Segunda Instância

União e Estado do Paraná devem pagar materiais para cirurgia de crânio em bebê pelo SUS

A Turma Regional Suplementar do Paraná julgou improcedente um agravo de instrumento interposto pela União e manteve a multa diária por descumprimento de uma sentença que determina o pagamento dos materiais necessários para realizar uma cirurgia de crânio em um bebê de um ano que tem craniossinostose. Assim, ficou mantida a multa de R$ 1 mil, a ser paga pela União e pelo Estado do Paraná solidariamente, por dia de descumprimento. O valor passa a ser dobrado após o décimo dia de inobservância. A decisão, unânime, ocorreu em sessão virtual na última segunda-feira (15/2).

 

Cirurgia 

 

Em julho de 2020, representantes legais do menino, que tem uma doença chamada craniossinostose do tipo plagiocefalia anterior, solicitaram antecipação de tutela em ação ordinária para a realização da cirurgia pelo Sistema Único de Saúde (SUS).

 

O bebê recebeu determinação médica de realizar o procedimento de reconstrução craniofacial, já que a enfermidade, caso não tratada, gera consequente escoliose facial, abaulamento do osso frontal, desvio do nariz e osso maxilar.

 

Liminar

 

O pedido foi para que a União e o Estado do Paraná provessem os materiais necessários para a realização do procedimento, que faz parte das intervenções disponibilizadas pelo SUS. 

 

Em primeiro grau, a 4ª Vara Federal de Londrina (PR) determinou que a União deveria providenciar o valor para a compra dos materiais, enquanto o Estado do Paraná ficaria encarregado pelo seu fornecimento.
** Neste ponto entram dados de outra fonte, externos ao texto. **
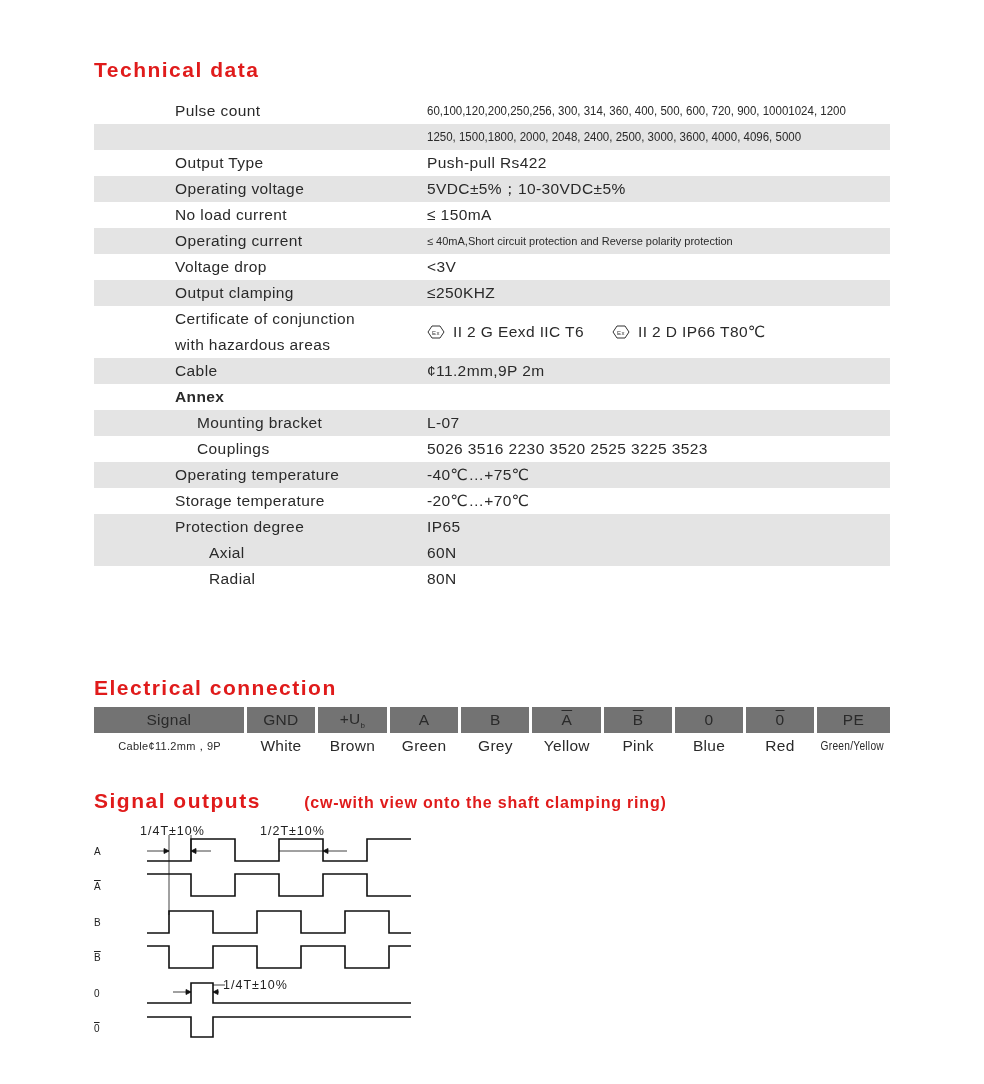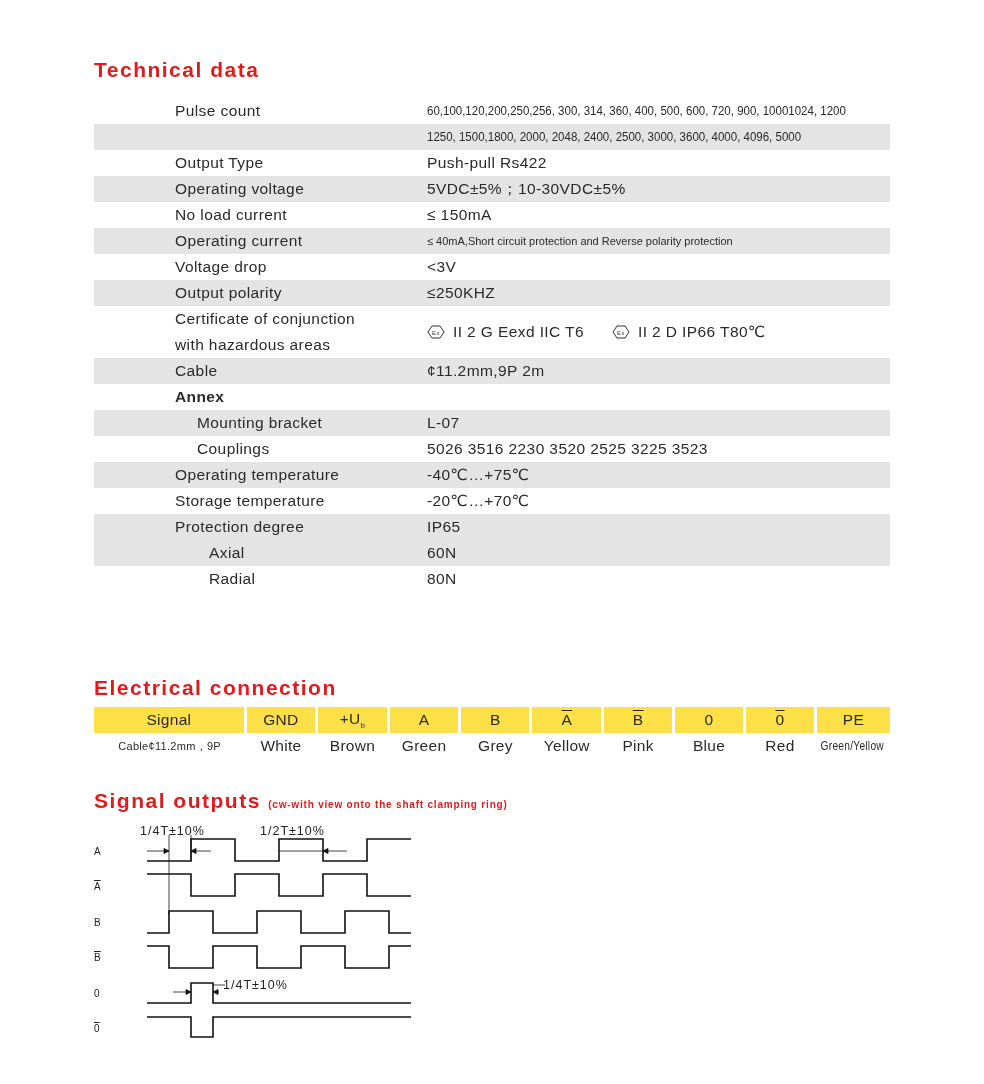"Output polarity" div.k { text: polarity -> clamping }
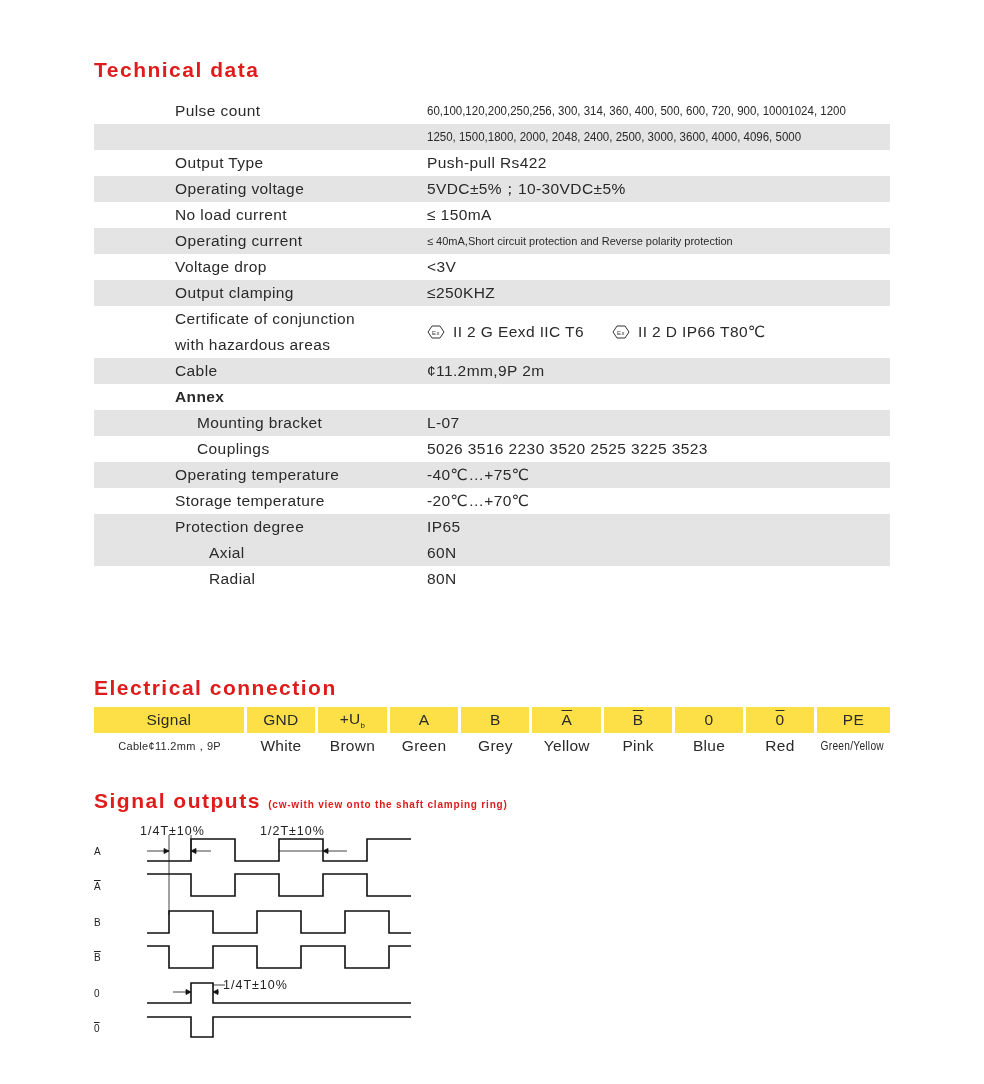"Signal" #ec tr.hd td { background: #fde047 -> #737373 }
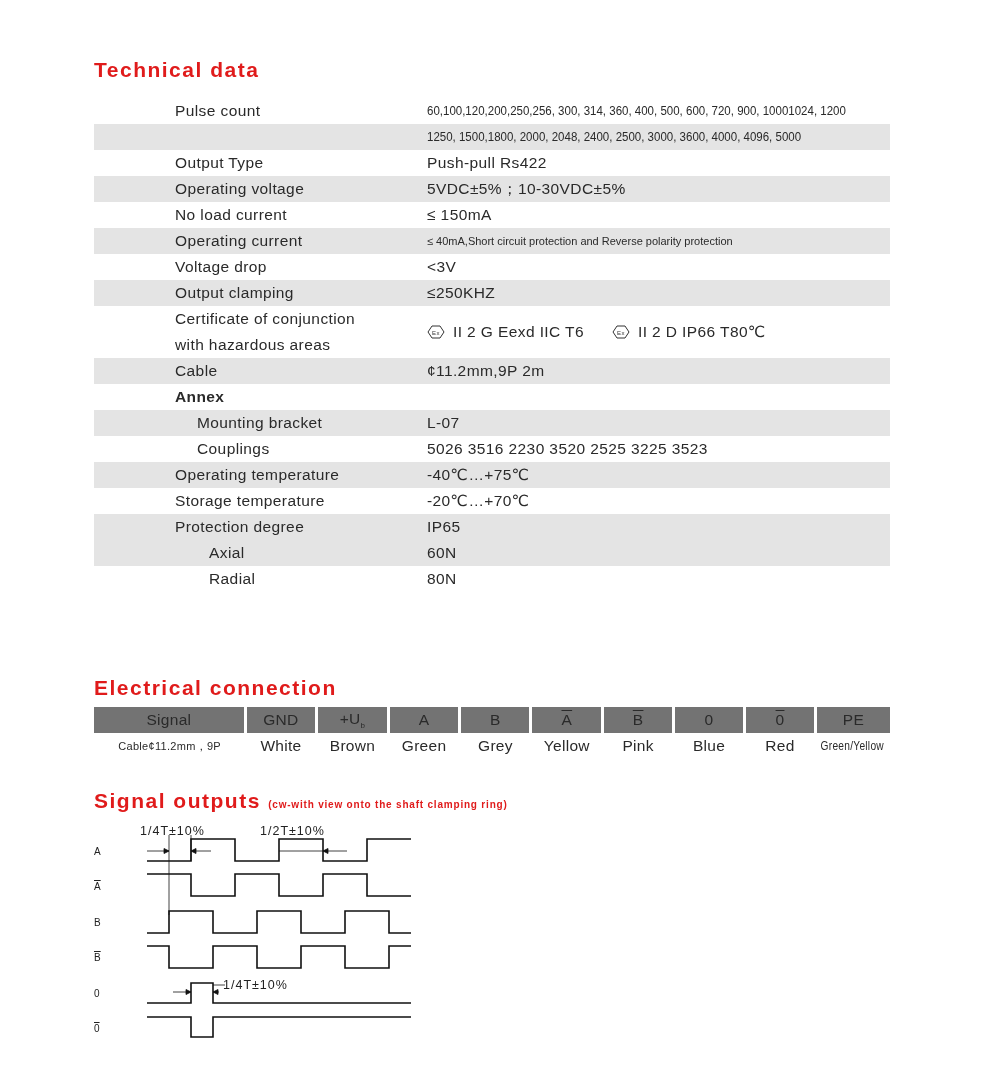"(cw-with view onto the shaft" .h small { font-size: 10px -> 16px; margin-left: none -> 36px }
O prazo estipulado foi 30 dias, com multa diária (a ser paga solidariamente entre os réus) de R$ 1 mil, passando para R$ 2 mil após o décimo dia de descumprimento.

 

Recurso

 

A União peticionou um agravo de instrumento contrário ao valor da multa diária, considerando-o desproporcional e excessivo.

 

Acórdão

 

O desembargador Márcio Antonio Rocha, relator do caso na Corte, destacou que “o valor da multa pode ser redimensionado a qualquer tempo (sem violação à coisa julgada), inclusive em sede de execução, segundo circunstâncias então vigentes – tais como as dificuldades de cumprimento alheias à conduta da parte, a fixação em quantia exorbitante ou ínfima – de modo a evitar o enriquecimento injustificado de seu beneficiário (desvio de finalidade) ou sua própria ineficácia”. Segundo ele, a decisão pode ser revisada a qualquer momento, conforme decisão do STJ em recurso repetitivo. “Nesse contexto, entendo que deve ser mantida a multa imposta, pois  transcorridos três meses do deferimento da tutela de urgência, ainda não houve seu cumprimento”, argumentou o desembargador.